THE BOOK cover
The Unwritten Book is Finally Written!
An in-depth analysis of: The sacrifice bunt, batter/pitcher matchups, the intentional base on balls, optimizing a batting lineup, hot and cold streaks, clutch performance, platooning strategies, and much more.
Read Excerpts & Customer Reviews

Buy The Book from Amazon


SABR101 required reading if you enter this site. Check out the Sabermetric Wiki. And interesting baseball books.
MOST RECENT ARTICLES
MAIL : You ask | We say

Advanced


THE BOOK--Playing The Percentages In Baseball

<< Back to main

Friday, December 29, 2006

Pitch Sequences

By Tangotiger, 01:36 PM

Fantastic article by Sal Baxamusa.  One of the little things I’ve done, which I’ve set aside for… I don’t know why… was to extend my Markov chains to counts.  I could, in effect, tell you how many pitches Christy Mathewson threw, with just a few reasonable assumptions.

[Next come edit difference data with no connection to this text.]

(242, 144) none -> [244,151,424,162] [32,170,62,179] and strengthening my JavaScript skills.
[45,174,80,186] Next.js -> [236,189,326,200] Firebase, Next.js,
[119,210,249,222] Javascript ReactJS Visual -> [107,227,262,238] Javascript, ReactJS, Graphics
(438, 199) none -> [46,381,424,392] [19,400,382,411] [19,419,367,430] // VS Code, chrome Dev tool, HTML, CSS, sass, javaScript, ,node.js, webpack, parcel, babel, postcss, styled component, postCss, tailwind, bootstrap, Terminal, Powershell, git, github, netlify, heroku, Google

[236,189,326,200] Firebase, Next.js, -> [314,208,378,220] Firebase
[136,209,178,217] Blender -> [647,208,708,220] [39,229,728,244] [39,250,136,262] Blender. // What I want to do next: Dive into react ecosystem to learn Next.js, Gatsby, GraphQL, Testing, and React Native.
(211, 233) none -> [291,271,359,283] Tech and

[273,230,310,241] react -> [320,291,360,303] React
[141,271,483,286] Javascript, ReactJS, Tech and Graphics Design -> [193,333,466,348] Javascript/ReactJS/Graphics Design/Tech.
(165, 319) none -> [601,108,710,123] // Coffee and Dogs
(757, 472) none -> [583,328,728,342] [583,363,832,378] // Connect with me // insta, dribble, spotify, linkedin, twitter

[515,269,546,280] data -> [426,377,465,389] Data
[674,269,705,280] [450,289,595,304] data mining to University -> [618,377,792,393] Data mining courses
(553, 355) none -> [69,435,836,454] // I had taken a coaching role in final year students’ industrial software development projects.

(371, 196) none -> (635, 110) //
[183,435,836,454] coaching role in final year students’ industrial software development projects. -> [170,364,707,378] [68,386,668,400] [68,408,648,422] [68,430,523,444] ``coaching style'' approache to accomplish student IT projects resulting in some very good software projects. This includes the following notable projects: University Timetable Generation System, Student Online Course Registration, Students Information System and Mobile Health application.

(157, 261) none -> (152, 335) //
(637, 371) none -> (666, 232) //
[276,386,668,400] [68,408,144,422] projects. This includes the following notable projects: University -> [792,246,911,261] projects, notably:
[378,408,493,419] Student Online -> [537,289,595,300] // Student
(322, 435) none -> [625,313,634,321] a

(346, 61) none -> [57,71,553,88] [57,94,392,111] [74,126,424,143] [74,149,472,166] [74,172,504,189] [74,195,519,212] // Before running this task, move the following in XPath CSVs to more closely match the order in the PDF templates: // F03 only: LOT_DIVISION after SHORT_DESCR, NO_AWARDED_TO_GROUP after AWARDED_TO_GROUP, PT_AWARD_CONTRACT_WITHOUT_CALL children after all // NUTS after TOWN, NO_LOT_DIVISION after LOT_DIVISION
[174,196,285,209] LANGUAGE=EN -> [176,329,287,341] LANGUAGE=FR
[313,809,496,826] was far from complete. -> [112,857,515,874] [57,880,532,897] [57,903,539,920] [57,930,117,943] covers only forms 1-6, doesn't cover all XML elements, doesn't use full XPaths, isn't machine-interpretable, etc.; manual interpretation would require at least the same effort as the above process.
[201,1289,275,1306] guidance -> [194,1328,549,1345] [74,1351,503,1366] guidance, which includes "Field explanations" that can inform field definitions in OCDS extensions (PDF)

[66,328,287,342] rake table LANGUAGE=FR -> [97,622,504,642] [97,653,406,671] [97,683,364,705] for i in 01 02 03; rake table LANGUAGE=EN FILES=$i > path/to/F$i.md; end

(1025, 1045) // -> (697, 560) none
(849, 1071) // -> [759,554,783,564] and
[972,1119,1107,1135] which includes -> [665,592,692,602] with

Sal however is making me think that one of my assumptions may not be reasonable.  He says:

When the first pitch is a ball and the second pitch a strike (called, swinging, or foul), batters have a line of .243/.312/.378. Curiously, batters perform better when the all-important first pitch is a strike and the second pitch is a ball; they hit at a .257/.314/.402. That’s a 25-point difference in OPS; not world-breaking but statistically significant (p<0.001 for you stat wonks) nevertheless.

I’ve always wondered if the path to a particular state (1-1, 3-2, etc) matters.  That is, is 1-1 itself a state, or do I now have to say the state was “0-1 to 1-1”, and “1-0 to 1-1”.  What I would consider one state for Markov chain purposes is actually better described as two states.  The interesting work is to see how far back the states need to go.  That is, if you have a 3-2 state, how far back in the count do you have to go, in order to establish the state you are in.

Most pitch data research should be recognized and applauded, and this article, as well as all of the Appelman articles, fits the bill.


SabermetricsData
#1    Peter Jensen      (see all posts) 2006/12/29 (Fri) @ 19:25

Having spent the day sequencing the first 8 pitches of every plate appearance from 2003-2005 this article comes at an interesting time for me.  Sal should learn to use Access, all 579000+ plate appearances can be done in a single table.  But responding to his main point, I think that what Sal is seeing is being caused at least partially by selection bias.  Hitters confident in their ability to hit a particular pitcher are more likely to take a first pitch strike if it is not in their preferred hitting zone.  A pitcher confident that he can get a batter out is more likely to throw a first pitch on the edges or just out of the strike zone.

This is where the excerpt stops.